2: Community agreements

It’s likely that others in your community share your digital privacy concerns. Deciding for yourself what information is safer to share with your community, and then coming together to decide what kind of information can’t be shared outside of the group, is a great non-technical way to solve many security issues of information. Think about it in three levels: what information should you not share with anyone? What information can you share with a smaller, more trusted group? And what information is good to share publicly?

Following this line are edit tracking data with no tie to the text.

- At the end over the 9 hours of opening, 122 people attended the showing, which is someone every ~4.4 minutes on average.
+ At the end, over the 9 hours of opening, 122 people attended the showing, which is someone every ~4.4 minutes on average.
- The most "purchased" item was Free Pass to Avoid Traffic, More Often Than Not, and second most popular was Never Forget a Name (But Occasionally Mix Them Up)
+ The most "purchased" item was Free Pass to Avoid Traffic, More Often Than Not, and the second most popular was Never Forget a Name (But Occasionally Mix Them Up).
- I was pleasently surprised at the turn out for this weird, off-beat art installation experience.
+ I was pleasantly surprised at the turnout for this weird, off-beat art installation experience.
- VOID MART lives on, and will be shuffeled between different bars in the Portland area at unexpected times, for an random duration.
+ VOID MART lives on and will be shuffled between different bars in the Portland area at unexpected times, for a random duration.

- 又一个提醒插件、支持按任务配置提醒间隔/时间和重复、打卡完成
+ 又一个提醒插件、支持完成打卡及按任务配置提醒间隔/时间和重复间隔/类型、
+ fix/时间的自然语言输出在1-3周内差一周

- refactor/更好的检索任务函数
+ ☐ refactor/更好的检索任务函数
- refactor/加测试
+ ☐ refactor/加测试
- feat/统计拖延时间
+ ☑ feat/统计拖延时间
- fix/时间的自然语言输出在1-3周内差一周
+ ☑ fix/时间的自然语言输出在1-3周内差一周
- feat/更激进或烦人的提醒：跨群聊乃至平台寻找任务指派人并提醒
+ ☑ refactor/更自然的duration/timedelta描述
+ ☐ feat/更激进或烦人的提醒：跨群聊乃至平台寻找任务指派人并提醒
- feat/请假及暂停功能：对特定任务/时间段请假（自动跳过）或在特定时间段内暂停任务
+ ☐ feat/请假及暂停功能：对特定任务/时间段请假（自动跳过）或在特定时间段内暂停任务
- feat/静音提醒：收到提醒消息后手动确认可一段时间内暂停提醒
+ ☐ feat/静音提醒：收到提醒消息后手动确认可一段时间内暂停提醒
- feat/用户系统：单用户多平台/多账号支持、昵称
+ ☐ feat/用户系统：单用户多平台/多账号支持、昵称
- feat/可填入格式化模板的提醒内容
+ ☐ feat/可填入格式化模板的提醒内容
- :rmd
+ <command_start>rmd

  • Find special phrases to hide sensitive communications.
  • Push a culture of consent when it comes to sharing data about each other, be it images, personal information, etc. Asking permission first is a good way to build trust and communication with each other.
  • Agree to communicate with each other on more secure platforms like Signal, or offline.

3: Safe Browsing

Your browser data can violate your privacy and security in several ways, or be used against you. Limiting unwanted tracking and reducing the likelihood of data from different parts of your life leaking into each other is a great way to boost protection.


  • Install privacy-preserving browser extensions on all the browsers you use. Privacy Badger, uBlock Origin, and DuckDuckGo are great options.
  • Use a privacy-focused search engine, like DuckDuckGo.
  • Carefully review the privacy settings of each app and account you use. Disable location services on phone apps that don’t need them. Raise the bar on privacy settings for most, if not all, of your online accounts.
  • Disable Ad ID on mobile devices. Advertising IDs are specifically designed to facilitate tracking by third parties, and disabling them makes it more difficult for you to be profiled. Instructions for Android devices are hereand for iOS devices here.
  • Choose a browser with a more private design. DuckDuckGo on mobile and Firefox (with privacy settings enabled) on desktop are good options.

4: Security Checklists

Make a list of tools, techniques, and practices to use when doing something that requires a little more care when it comes to digital privacy and security. It’s not only good to have so you don’t forget anything, but it’s extremely useful when you find yourself in a higher stress situation, where trying to remember these things is far from your mind’s priority. .


  • Tools: VPNs to hide your location and bypass local internet censorship, encrypted messaging apps to avoid surveillance, and anonymized credit cards to separate financial transactions from your day-to-day personality.
  • Strategies: use special code words with trusted people to hide information in plain sight; connect with someone via encrypted chat when you’re about to do something sensitive; turn off location services on your cell phone before you go somewhere, and back up and delete sensitive data from your primary device.